Sarah Ulmer, winner of the Supreme Halberg Award, with her partner and coach, Brendon Cameron. Picture / Paul Estcourt
New Zealand's Olympic golden girl, Sarah Ulmer, capped her brilliant year by taking the supreme Halberg Award last night.
Ulmer, who spearheaded the greatest year ever in New Zealand cycling, was honoured once again with a haka by the Olympic men's hockey team - an act which, at the Athens team village, had brought her to tears after her stunning ride to victory at the velodrome.
Athens last August seemed like "a lifetime ago", Ulmer said last night.
It was there that she delivered what has been hailed as one of the greatest performances by any athlete at the Olympics.
Ulmer, as gracious and elegant last night as she was on the winner's dais at Athens, thanked her supporters, saying: "All of you had way more confidence in me than I had in myself for my whole career. I'm just glad that last year some of it rubbed off on me."
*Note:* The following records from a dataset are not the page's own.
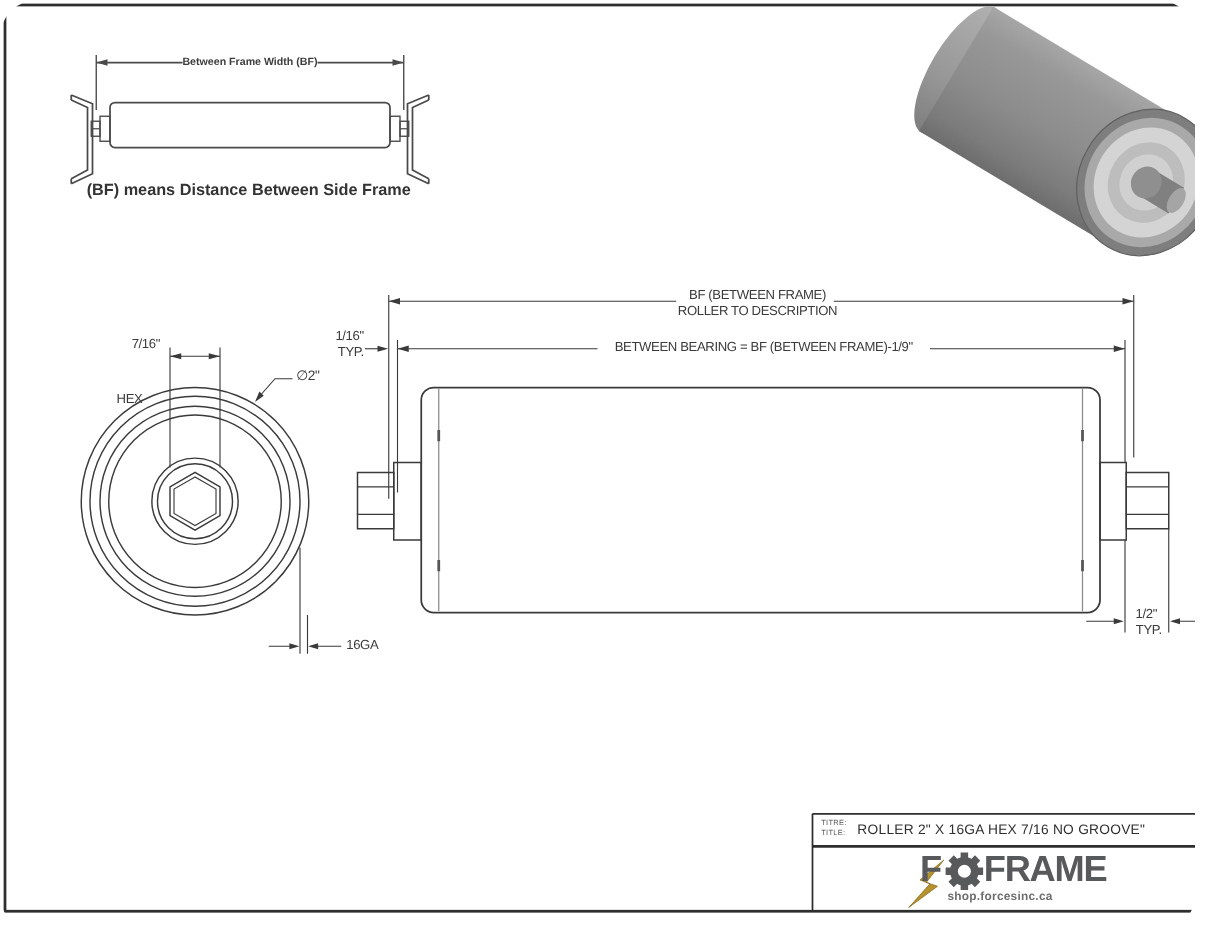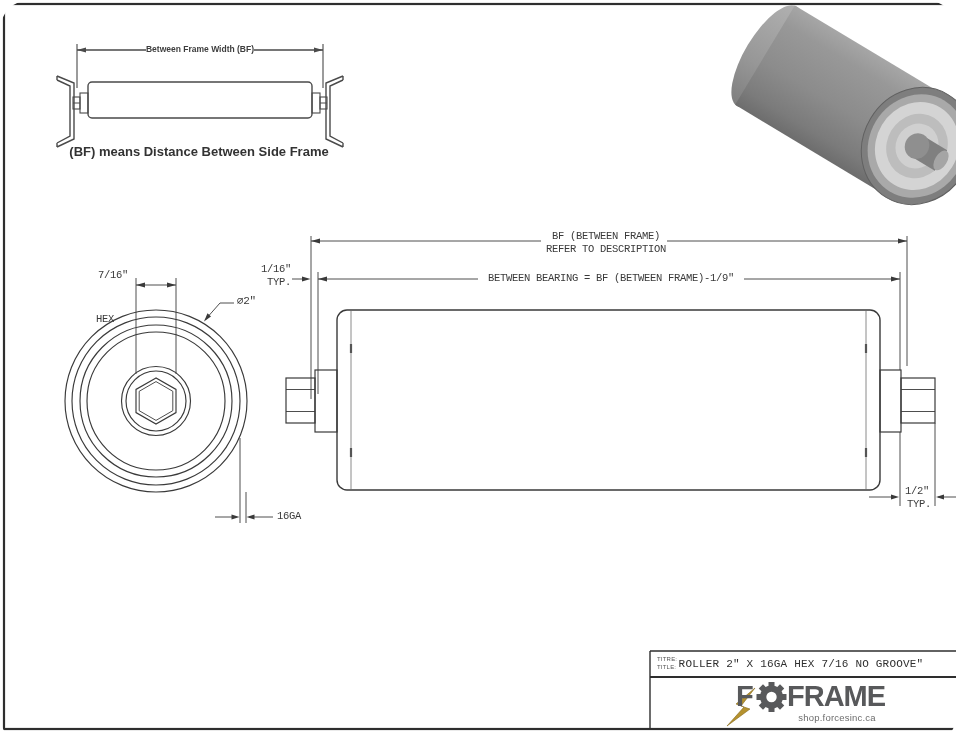--- a/index.html
+++ b/index.html
@@ -5,7 +5,7 @@
   html,body{margin:0;padding:0;background:#ffffff;}
   #canvas{position:relative;width:956px;height:746px;background:#ffffff;overflow:hidden;
           font-family:"Liberation Sans",sans-serif;border-radius:30px;}
-  .lbl{position:absolute;font-family:Liberation Mono, monospace;font-size:10.5px;
+  .lbl{position:absolute;font-family:Liberation Sans, sans-serif;font-size:10.5px;
        color:#3a3a3a;white-space:pre;letter-spacing:-0.3px;line-height:1.1;}
   .lbl.center{transform:translateX(-50%);}
   .lbl.right{transform:translateX(-100%);}

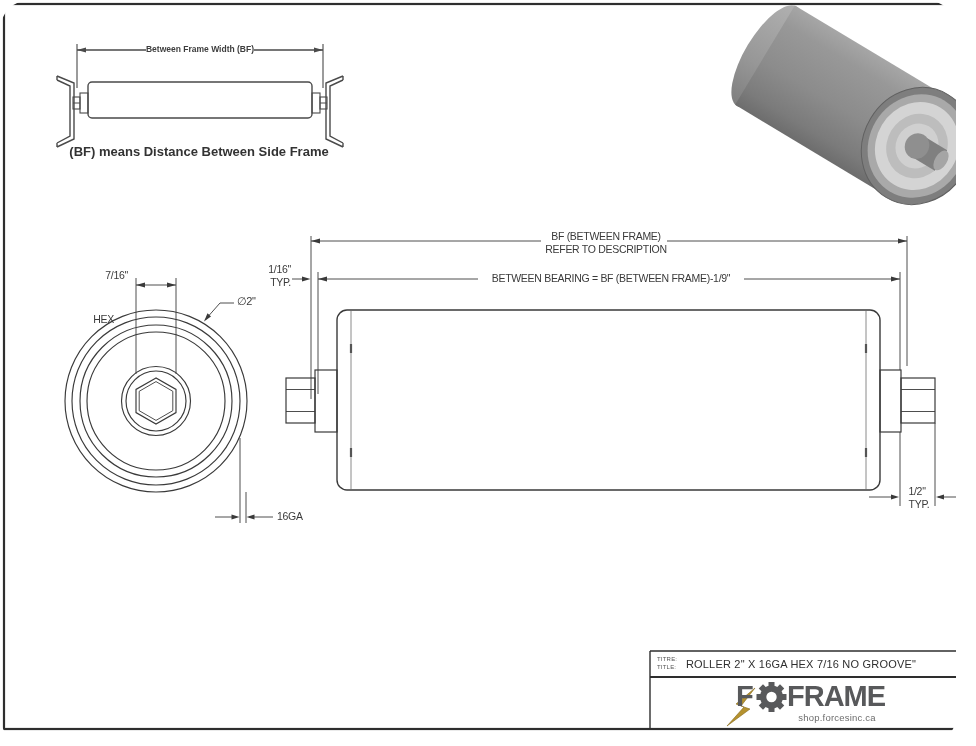--- a/index.html
+++ b/index.html
@@ -168,7 +168,7 @@
   <span class="lbl" style="left:277px;top:511px;">16GA</span>
 
   <span class="lbl center" style="left:606px;top:231px;">BF (BETWEEN FRAME)</span>
-  <span class="lbl center" style="left:606px;top:244px;">REFER TO DESCRIPTION</span>
+  <span class="lbl center" style="left:606px;top:244px;">ROLLER TO DESCRIPTION</span>
   <span class="lbl center" style="left:611px;top:272.5px;">BETWEEN BEARING = BF (BETWEEN FRAME)-1/9"</span>
   <span class="lbl right" style="left:291px;top:264px;">1/16"</span>
   <span class="lbl right" style="left:291px;top:277px;">TYP.</span>

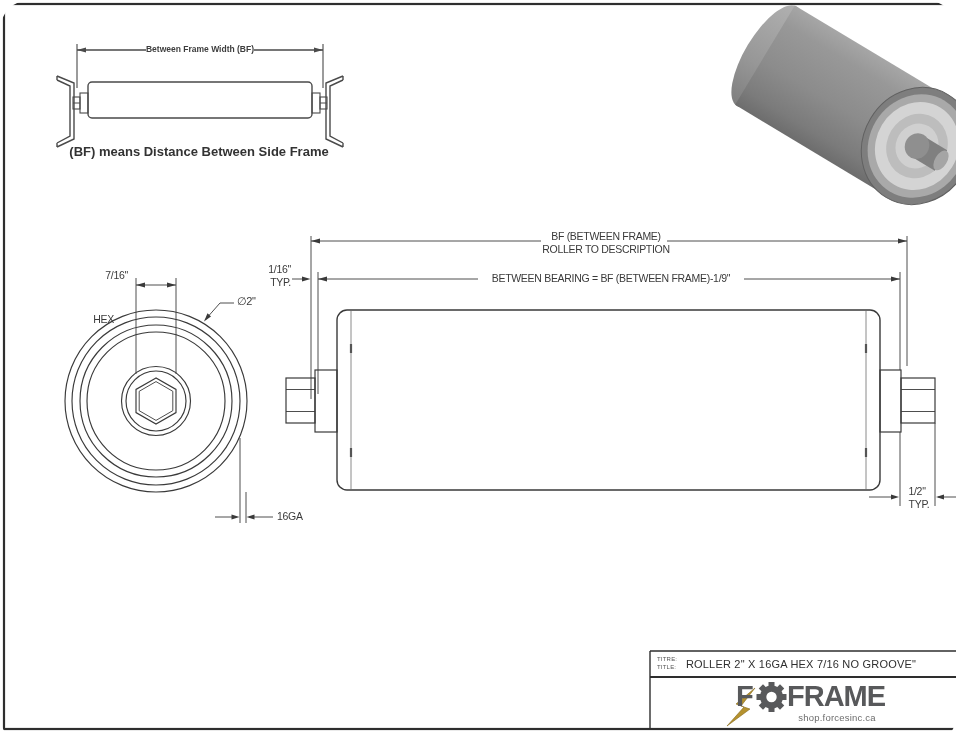--- a/index.html
+++ b/index.html
@@ -15,8 +15,8 @@
        color:#555;letter-spacing:.2px;line-height:1;}
   .logo-letter{position:absolute;font-family:"Liberation Sans",sans-serif;font-weight:bold;
        font-size:29px;color:#58595b;letter-spacing:-1px;line-height:30px;}
-  .tagline{position:absolute;font-family:"Liberation Sans",sans-serif;font-weight:normal;
-       font-size:9.5px;color:#6d6d6d;letter-spacing:.2px;margin-left:37px;}
+  .tagline{position:absolute;font-family:"Liberation Sans",sans-serif;font-weight:bold;
+       font-size:9.5px;color:#6d6d6d;letter-spacing:.2px;}
   svg{position:absolute;left:0;top:0;}
 </style>
 </head>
She thanked her sponsors "in the cheap seats", her family, and her boyfriend and coach, Brendon Cameron, with whom she "planned the attack".
Ulmer said after accepting the award that she was "so proud" to call herself a New Zealander.
"The highlight for the Olympics for me wasn't when I was handed a medal by a Greek guy I didn't know, it was the New Zealand team that came to watch me at the velodrome and right before I went to accept my medal the team members there gave me a haka.
"Being saluted in a Kiwi way like that when you're a squillion miles away from home ... is the most powerful feeling in the world."
Ulmer said seeing NZ athletes competing on the world stage gave her goosebumps. "It's just wicked."
"It's a pretty powerful thing to give New Zealand. I am getting corny now, but just to think that when New Zealand en masse is ... absolutely fizzing, everyone back home is getting together for something, that is a really positive, cool thing. If sports people can be doing that job for the rest of New Zealand then, hell, I'm pretty keen to be part of it."
Earlier in the evening, she was typically down to Earth as she said she didn't know who designed the black dress she was wearing because she had borrowed it from a friend.
The dress, the sparkling earrings and necklace combined to create a look far from the lycra of Athens.
But the smile as she received her sportswoman of the year title, then the supreme Halberg Award, was as full and familiar as the one she wore after her Olympic triumph.